Budget 2019: The Confederation of Indian Industry (CII) has launched a new index comprising multiple indicators to evaluate India’s fiscal performance and budget, in order to make up for the shortcomings of ‘Fiscal Deficit’, which it says is a single-criterion measure, and doesn’t capture the complete picture.
Budget 2019: The Confederation of Indian Industry (CII) has launched a new index comprising multiple indicators to evaluate India’s fiscal performance and budget, in order to make up for the shortcomings of ‘Fiscal Deficit’, which it says is a single-criterion measure, and doesn’t capture the complete picture. “Fiscal Performance Index” or FPI is CII’s newly-launched index, which will examine states and centre budgets, it said in a statement. “Fiscal Deficit to GDP” ratio is not enough to measure the quality of budget, CII added.
On the expenditure side, the index will consider government spend on social sector, education and infrastructure, which are considered more beneficial as compared with other expenditures, in order to review the economic growth. Similarly, as tax revenues are sustainable sources of revenue for the government in comparison to one-time income sources, the index will consider the former as more beneficial.
“In view of the results obtained from our analysis, we recommend that the Fiscal Responsibility and Budget Management (FRBM) Act which sets targets for the governments to reduce fiscal deficits should not solely focus on one component. Instead, a holistic performance of all entities viewed from all angles of expenditure quality, revenue receipts quality, and fiscal prudence should be taken into consideration,” Vikram Kirloskar, President, CII said.

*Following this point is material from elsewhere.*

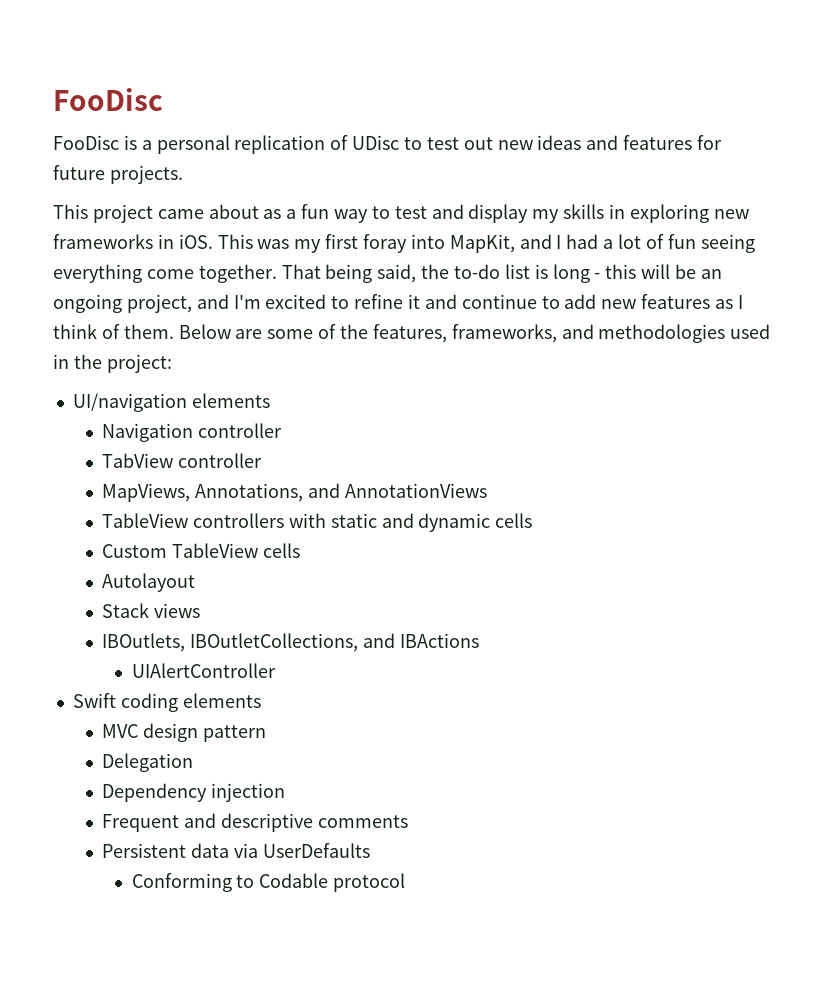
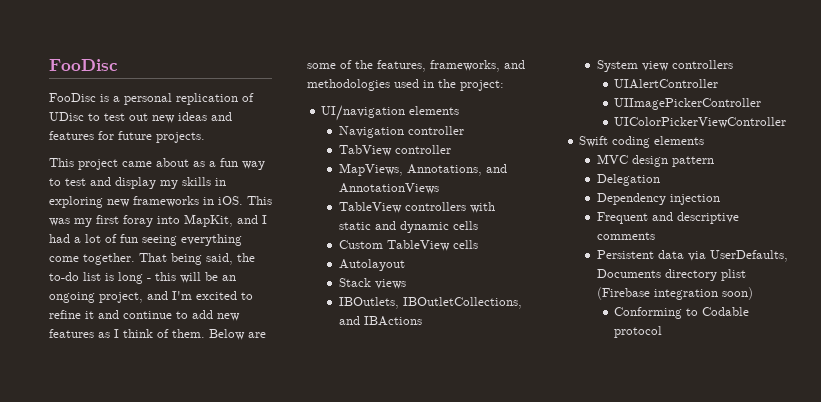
(479, 640) none -> [596,60,733,72] // System view controllers
(276, 670) none -> [614,98,762,110] [614,117,787,128] // UIImagePickerController // UIColorPickerViewController
[262,843,370,858] UserDefaults -> [709,250,788,262] [596,269,746,281] [596,287,753,300] UserDefaults, Documents directory plist (Firebase integration soon)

Using this index, the CII has analysed the budgets from 2004-2005 to 2016-17 for both the centre and states. The study found that fiscal consolidation was highest in 2007-08 while 2009-10 emerged as the worst year. After showing recovery in 2010-11, FPI deteriorated from 2011-12 onwards till 2014-15 despite the improvement in fiscal deficit index. This was mainly due to poor performance of the tax revenue and expenditure quality indices.
The index began improving from 2015-16 and reached a high in 2016-17, before dipping again in 2017-18. The dip in 2017-18 was on account of a sharp moderation in capital expenditure despite recording an improvement in the fiscal deficit index.

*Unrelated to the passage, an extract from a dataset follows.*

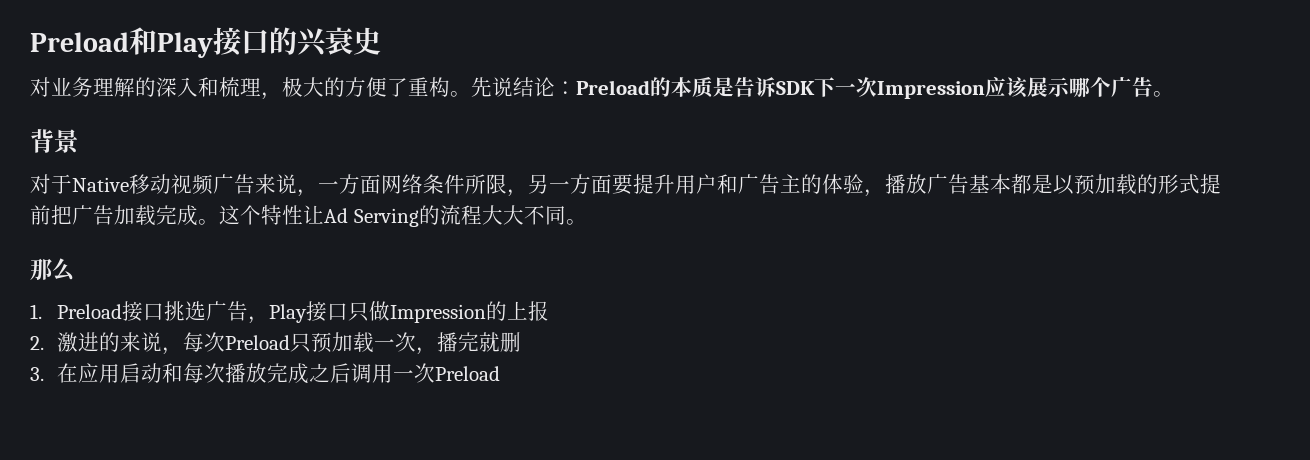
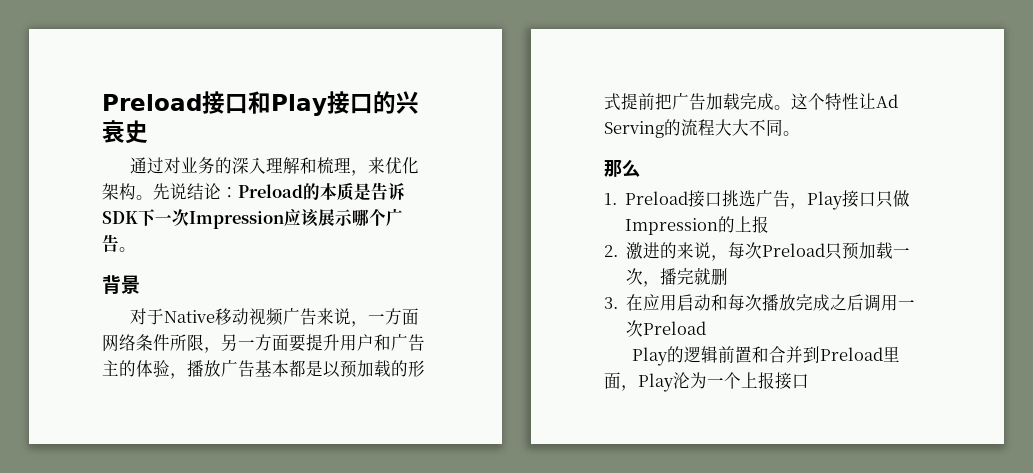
[30,32,129,52] Preload -> [102,91,248,114] Preload接口
[30,77,429,100] 对业务理解的深入和梳理，极大的方便了重 -> [129,157,419,176] [102,183,119,200] 通过对业务的深入理解和梳理，来优化架
(500, 373) none -> [631,346,900,366] [604,372,809,392] // Play的逻辑前置和合并到Preload里面，Play沦为一个上报接口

At the State level, the CII study showed that the states which are presumed to be good in fiscal health, based on fiscal deficit to GDP ratio, and fall in the high-income category such as Maharashtra, Gujarat, Haryana, etc. are not necessarily doing well on the composite fiscal performance index front. This clearly is indicative of the fact that the one single parameter such as the fiscal deficit to GDP ratio in judging the overall quality of budgets of the state governments is not enough.
On the contrary, the low-income states such as Madhya Pradesh, Andhra Pradesh, Uttar Pradesh and Bihar, which have shown consistent good performance on the FPI over the years mainly due to good performance in “Expenditure Quality Indices” (Revenue and Capital), have performed below average on the Fiscal Deficit Index.